The splitting out of helper methods is done to adhere to the maximum size of methods imposed by CSOM and SOM (java).

The problem is that the local variable used by the IntegerComputationClassGenerator is not properly handled.
And, the result of the method is also not propagated back.

Possible Solutions

  1. use a field instead of a local (this should likely be correct, and relatively straightforward, and is possibly a fix specific to IntCompGen)
  2. hand over local to method, and retrieve return value (this seems more complicated because we may need to be able to handle more than a single parameter, but we can only return one. This is problematic in the context of generating specs)

IntComp and Benchmarking Useful Aspects

This Issue is a discussion and design issue for the IntComp code generation.

Now with IntComp work, it becomes relevant to think about what is actually measured by it.

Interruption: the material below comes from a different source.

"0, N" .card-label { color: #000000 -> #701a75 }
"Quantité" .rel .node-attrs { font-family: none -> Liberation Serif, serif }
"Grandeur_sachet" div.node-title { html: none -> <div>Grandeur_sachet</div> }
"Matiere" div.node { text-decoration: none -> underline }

Currently, on SOM (java) it seems to measure:

  • the parser speed (can by avoided by loading the class before the benchmark)
  • likely the lookup caches: the class has thousands for methods, which means lookup will do a linear search on the method array

The big question is how to proceed, and what we intent to measure.
Would be good to get some data on typical aspects for large code bases:

  • method length (distribution)
  • number of methods in a class (distribution)
  • number of classes (distribution)

This would allow us to generate code bases with a more natural shape.
There must be some data from the Smalltalk world that's directly applicable, and data from Ruby codebase might be relevant, too.

Code generation ideas

Currently the code generates trivial numeric code that does not do much useful stuff.
Though, we may want to have different code generators that generate patterns known from real programs.
Similar to "world generators" for games perhaps.

Ideas for code patterns could be:

  • initializing object structures (including collections, etc)
  • complex patterns from frameworks, for instance builder patterns, etc.
  • object graph traversal to compute some result or accumulate a report
  • summarizing/aggregating of collections/graphs, likely specific fields of objects

Redundant assignments to locals when splitting out helper methods

Helper methods are currently generated as follows:

  helper_helper_testIntMultiplySymmetricLiteral211 = (
    | int arg |
    int := 1.
    arg := -4294967297.
    int := 1.
    arg := -9223372036854775808.
    self expect: int * arg  toEqual:  arg * int.
    self expect: int * arg toBeKindOf: arg class.

    int := 1.
    arg := -9223372036854775809.
    self expect: int * arg  toEqual:  arg * int.
    self expect: int * arg toBeKindOf: arg class.

This means the first setting of int and arg are not strictly needed.
Arguably, even the later int := 1 is redundant and could be avoided.

In the interest of code size and readability of specs, those may want to be avoided.